7

133K 12.9K 395
                                    

Sore ini Arlita menemani Kakaknya bermain basket di halaman belakang rumah.

"Dek, nanti mau liburan kemana?" tanya Rio, tangannya masih fokus mendribble bola basket, dia sama sekali tidak mengijinkan Arlita untuk mengambil alih bola tersebut dari tangannya.

"Aku ingin ke Lombok, Kak. Kira-kira Mama sama Papa ngijinin nggak yah?"

Rio melemparkan bola ke arah ring, dan lemparannya berhasil masuk membuat Arlita sebal.

"Kak ngalah dikit dong, masa dari tadi Kakak terus yang masukkin," gerutunya.

Rio menepuk-nepuk pucuk kepala Arlita, "Salah sendiri kamu nggak bisa rebut bolannya dari Kakak."

Tanpa Arlita dan Rio sadari Revan sudah duduk manis di atas bale. Matanya memperhatikan permainan Arlita. Ini bukan kali pertama dia melihat Arlita main basket, beberapa bulan yang lalu saat dia pertama kali mengunjungi rumah Arlita untuk belajar bersama dalam rangka mempersiapkan UTS dia pun melihat Arlita yang sedang asik main basket dengan Kakaknya. Jujur, awalnya Revan rada risih saat melihat kostum yang Arlita gunakan saat main basket. Arlita main basket seperti orang yang mau ikut pengajian. Dia masih tetap setia memakai baju kurungnya dan khimar bermodel simple. Namun pakaian yang dia kenakan tidak membuatnya kesulitan untuk bermain dengan lincah. Dia sama sekali tidak takut keserimpet padahal baju kurungnya menyapu lapangan.

"Baju lo panjang bener. Lantai lo nggak usah disapu. Udah bersih karena kesapu secara otomatis sama baju Lo," ledek Revan saat pertama kali melihat Arlita menggunakan baju kurung (Ghamis) yang panjangnya hingga menyapu lantai.

"Bagus dong kalau gitu. Si Mama jadi nggak usah nyapu lantai," timpal Arlita seraya meletakkan dua gelas air es yang sudah dicampur sirup marjan rasa Melon.

Revan tidak menyangka kalau persahabatnnya dengan Arlita semakin erat. Apalagi ketika mereka berdua sudah naik di kelas XI dan mendapatkan kelas yang sama. Namun sekarang mereka sudah tidak sebangku lagi.

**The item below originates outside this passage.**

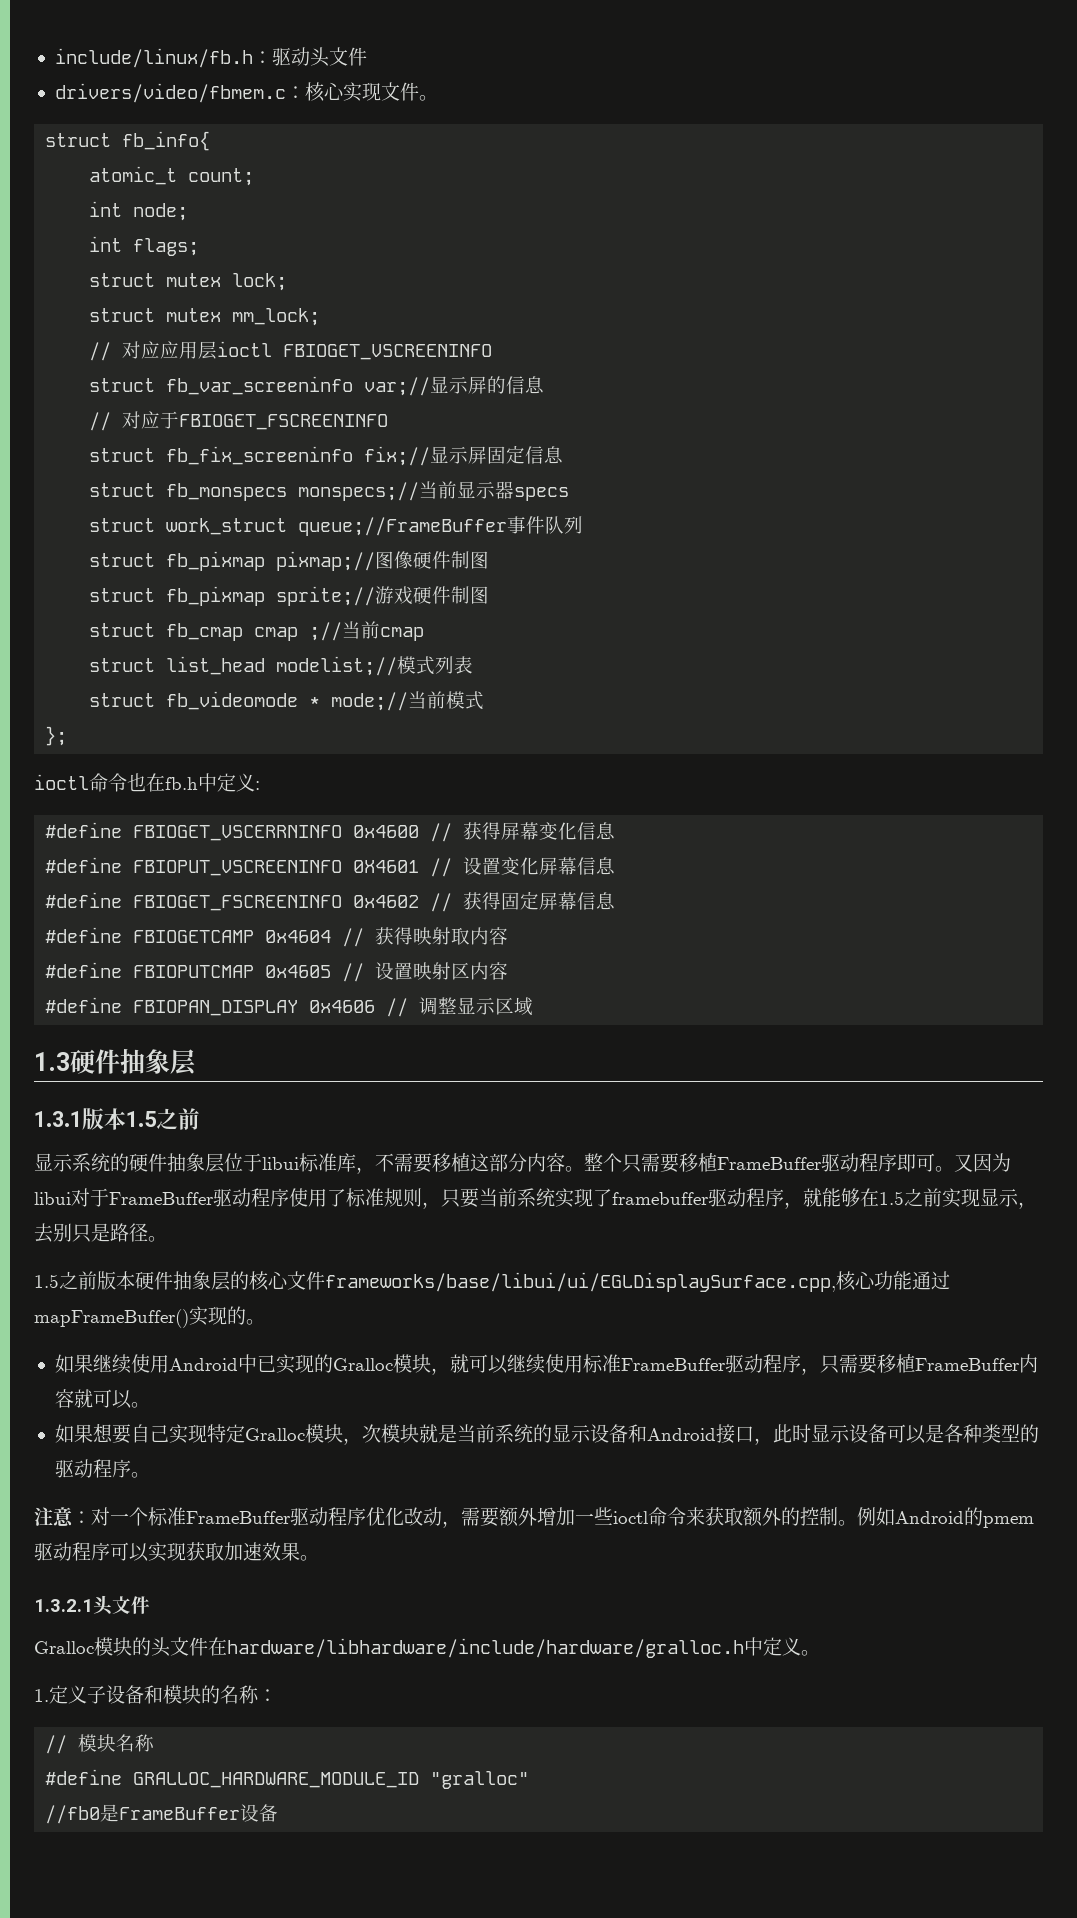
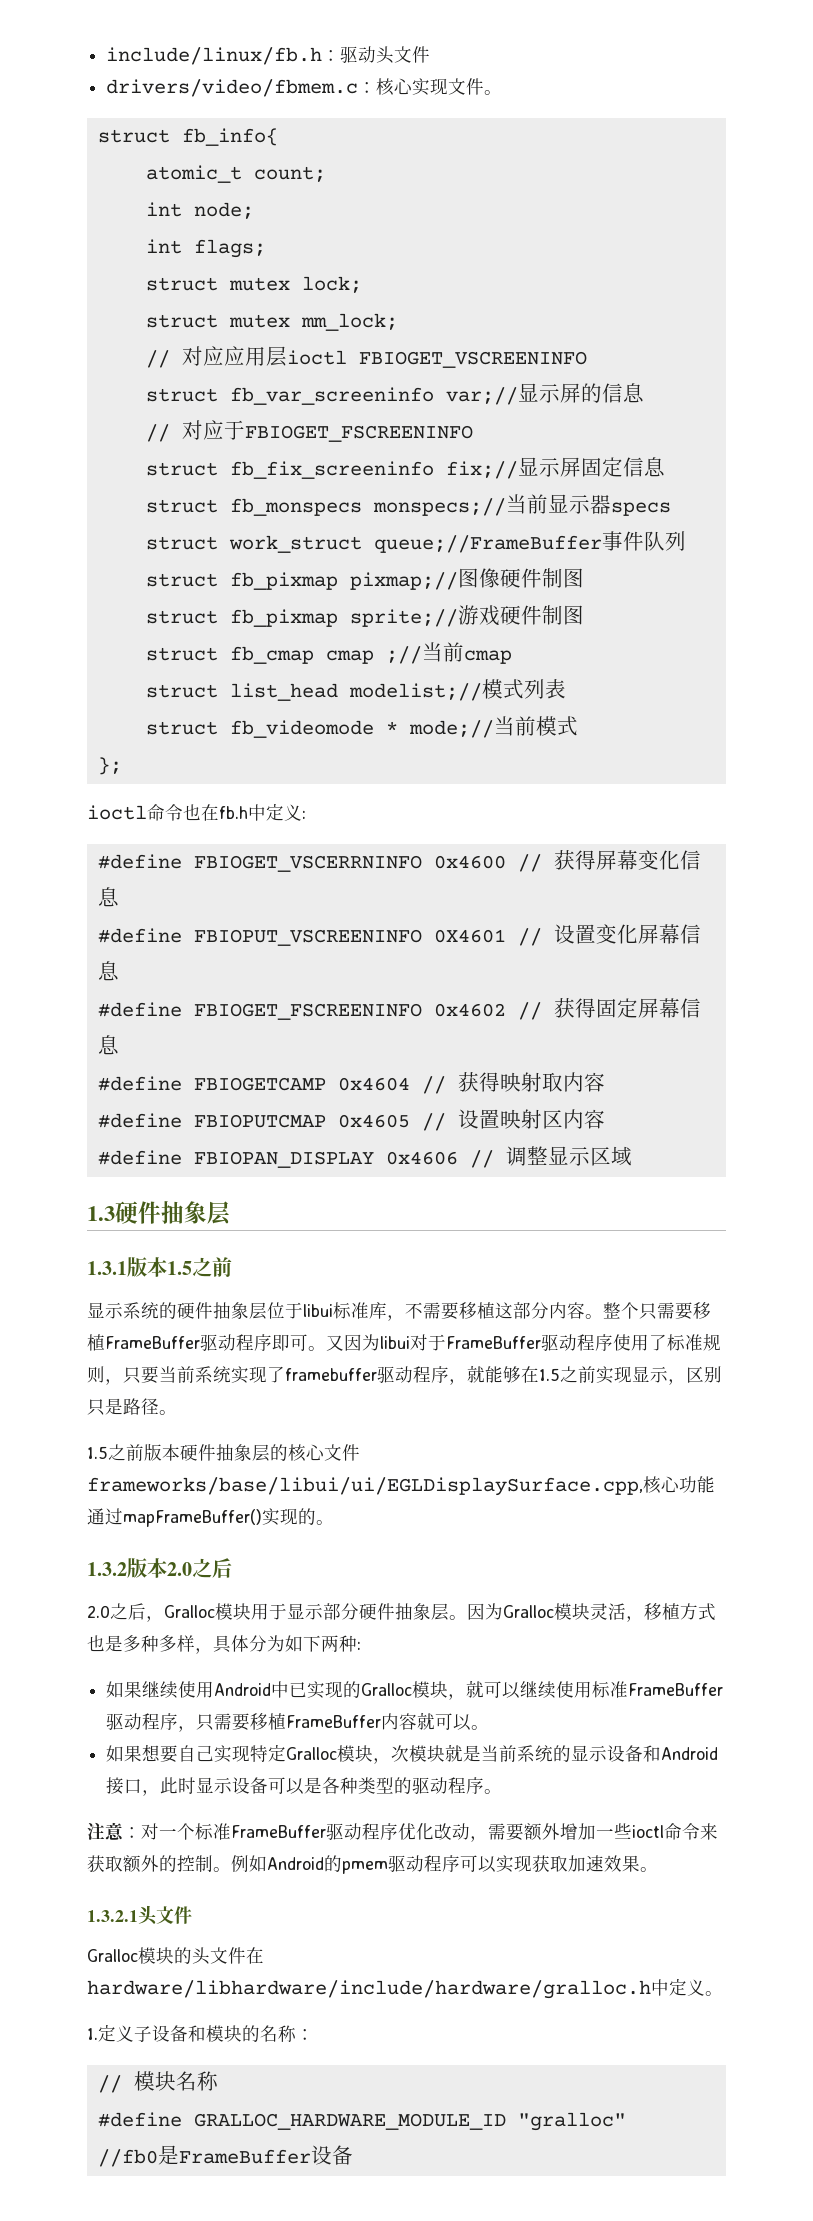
[34,1223,53,1243] 去 -> [686,1366,704,1383] 区
(265, 1322) none -> [87,1558,232,1578] [87,1603,716,1622] [87,1635,361,1654] // 1.3.2版本2.0之后 // 2.0之后，Gralloc模块用于显示部分硬件抽象层。因为Gralloc模块灵活，移植方式也是多种多样，具体分为如下两种:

Revan yang tengah melamun terperangah kaget saat tiba-tiba ada bola basket yang hampir saja melayang ke kepalanya, Untung saja dia cepat sadar hingga mampu menangkap bola basket itu sebelum menghantam kepalanya. Dia langsung menatap Arlita dan Rio bergantian, mencari tersangka yang sudah berniat mencelakainya dengan bola basket. Lagi-lagi matanya terfokus kepada Arlita yang tengah manahan tawa.

Revan beranjak dari bale, lantas menderibble bola basket sambil berjalan menuju Arlita yang berdiri tepat di bawah ring, sedangkan Rio memilih untuk berjalan ke arah bale untuk beristirahat. Satu jam bermain bersama adiknya cukup menguras tanaganya.

Revan terus berjalan sambil mendribble, dia tersenyum manis pada Arlita, namun diabaikan oleh Arlita yang malah menatap ke arah Kakaknya yang sedang meneguk air putih yang memang sudah tersedia di atas bale. Baru saja dia ingin menghampiri Kakaknya, tiba-tiba Revan melemparkan bola basket ke arah keningnya. Tidak kencang namun berhasil membuatnya kaget.

"Aduh kelepasan," gumam Revan sambil tersenyum polos.

Arlita memberengut kesal. Dia melotot pada Revan seraya menepuk-nepuk kepalanya yang terkena lemparan bola basket, "Kak, Revan sadis masa kepala aku dilempari bola sama dia!" adunya pada Rio.

"Salah sendiri, tadi kamu yang duluan niat ngelemparin bola ke kepala Revan. Jadi kalau Revan mau balas kamu yah adil," jawaban Rio sungguh mengecewakan Arlita. Bukannya membela dirinya Kakaknya malah membela Revan, "Oh iya, Van. Gimana rekomendasi gue? Apa udah lo datengin?" tanya Rio pada Revan yang malah asik memasukkan bola ke dalam ring.

"Kayanya gue nggak cocok. Penjelasan dia terlalu rumit buat gue mengerti. Lebih bagusan cara ngejelasin lo sama Arlita," jawab Revan tanpa mengalihkan padangannya dari ring yang menjadi titik fokus perhatiannya.